Written for Daily Hive Urbanized by Jamie Squires, who is the president of Fifth Ave Real Estate Marketing in Surrey.
Navigating today’s real estate market can be a daunting experience as home buyers are faced with a fast-paced, competitive and often frustrating market.
On March 2, 2022, the Bank of Canada raised its benchmark interest rate to 0.5%, an increase of 0.25 percentage points, and a move that is expected to be the first of many small rate hikes throughout the year.
As incoming rate hikes will diminish buying power with every interest rate increase, the largest impact will be felt by first-time home buyers, especially those looking to purchase in sought after markets such as Metro Vancouver.
With additional interest rate increases on the horizon, the time is now for first-time home buyers to start thinking ahead about how they can get into the market and protect themselves against rate hikes in order to get the most out of their purchasing power.
What do rising interest rates mean for first-time homebuyers?
First-time home buyers typically experience greater barriers to entry as they are often young, in the early stages of their career, and have less funds available for a down payment. As a result, rising interest rates will have a greater effect on their debt service ratios compared to seasoned buyers with a higher income and years of savings or equity from homes they bought in previous markets.
While higher interest rates may cause housing prices to decrease or level off, higher rates will also increase the impact of the mortgage stress test, resulting in a much higher cost over the amortization of the mortgage.
Higher interest rates will also increase the cost to build, making it difficult to decrease the price of housing enough to overcome the amount of the increased rate hikes proposed by the Bank of Canada.
Although first-time homebuyers may not have the luxury of equity gains from existing or previously purchased property compared to a seasoned buyer, they will in the long run if they purchase a home today, making it an even greater priority for them to get into the market now.
Protect purchasing power by locking in a rate
With looming rate hikes on the horizon, one of the best ways first-time home buyers can protect their purchasing power is by locking in a rate today. This can be done by checking with lenders to see how long they can get a rate hold for.
It is also important for first-time buyers to ensure they have a mortgage approval, not pre-approval, and that the rate is locked in and held until after the purchase has been completed. Mortgage approval and locked-in rates allow homebuyers to secure their mortgage at the current rate and protect themselves from future rate increases, as long as the mortgage is funded before the deadline in the approval they have.

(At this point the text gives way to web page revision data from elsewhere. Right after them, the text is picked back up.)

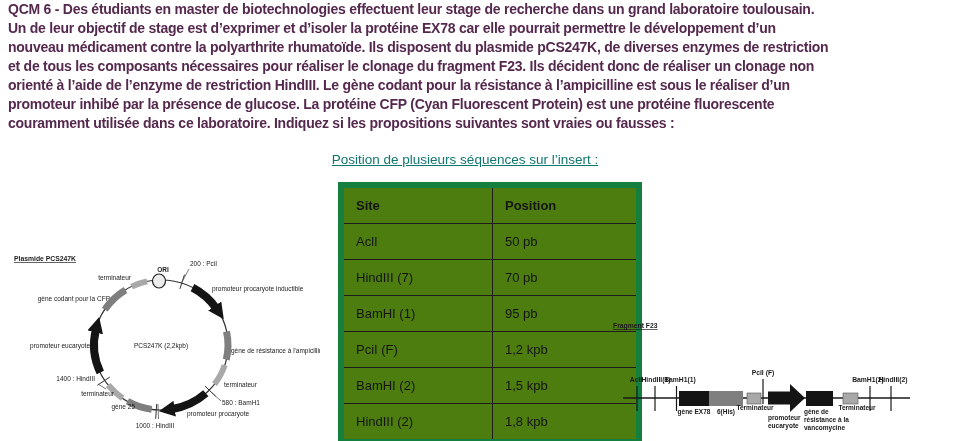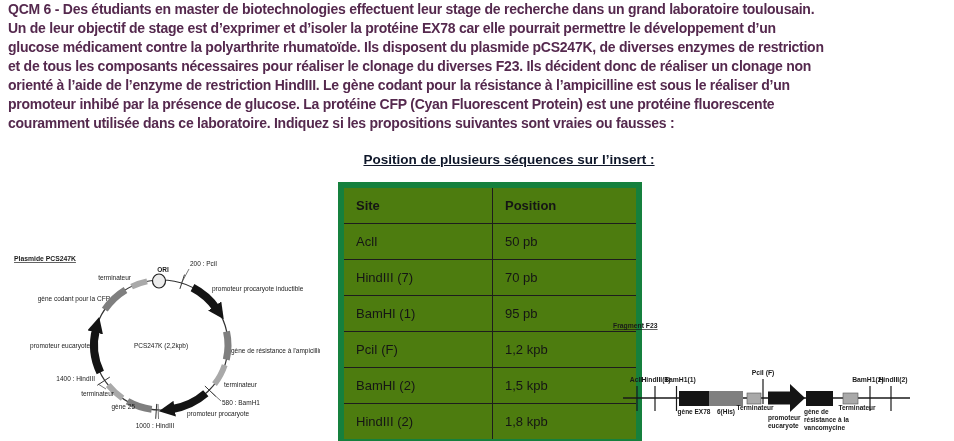"glucose médicament contre la" div { text: glucose -> nouveau }
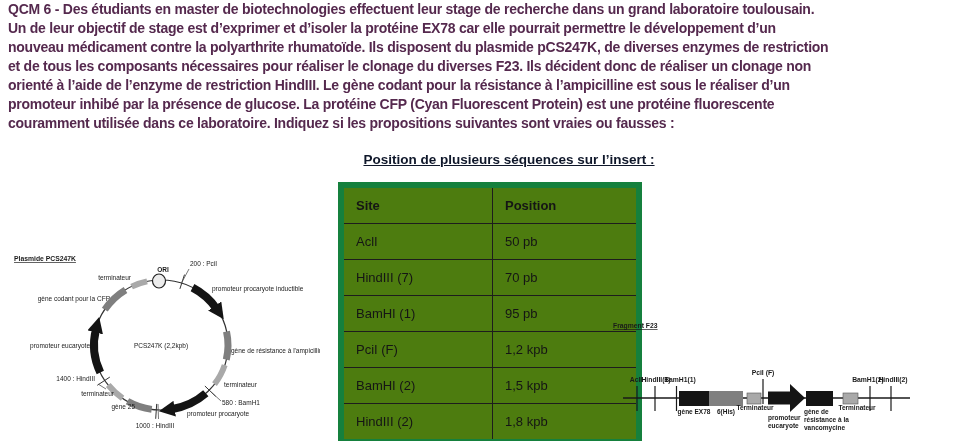"et de tous les composants" div { text: diverses -> fragment }
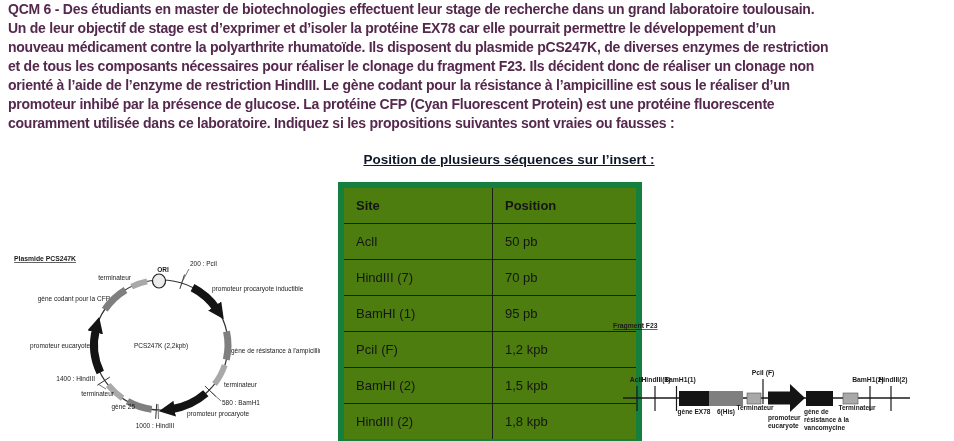"Position de plusieurs séquences sur" .tbl-title { color: #0f172a -> #0f766e; font-weight: 700 -> 400; margin-left: 44px -> none }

First-time home buyers should also check if there is an option for a blanket appraisal if they are purchasing at a new development. Similar to a held rate, blanket appraisals allow the purchaser to hold the lower rate for 24 to 36 months until the project is completed, as opposed to a regular approval or pre-approval that would hold the rate for an average of 3 to 6 months.
Blanket appraisals also protect the buyer from losing their initial deposit to the seller. If interest rates increase between putting a deposit down and securing a mortgage, homebuyers run the risk of not completing and losing both their new home and their deposit, which can be very costly.
Homebuyers can secure a blanket appraisal by first inquiring with the seller’s sales team and then connecting with each bank’s representative, ensuring that they will be getting a full mortgage approval with the rate held until or after the outside date in the contract of purchase and sale. By purchasing under a blanket appraisal now, first-time home buyers will not have to worry about the impending rate increases affecting their mortgage in two years or more when it’s time to occupy their new home.
It is the right time to enter the market
As one of the most sought after housing market’s in the country, Metro Vancouver and Fraser Valley continue to see increasing demand from homebuyers. Although rising interest rates may temporarily slow the market, as borders reopen and travel resumes, the demand for these markets is expected to remain strong.
By getting in the market and locking in an interest rate today, first-time homebuyers not only protect themselves against rising rates but also help secure their future by building equity that can be used to leverage purchases further down the line.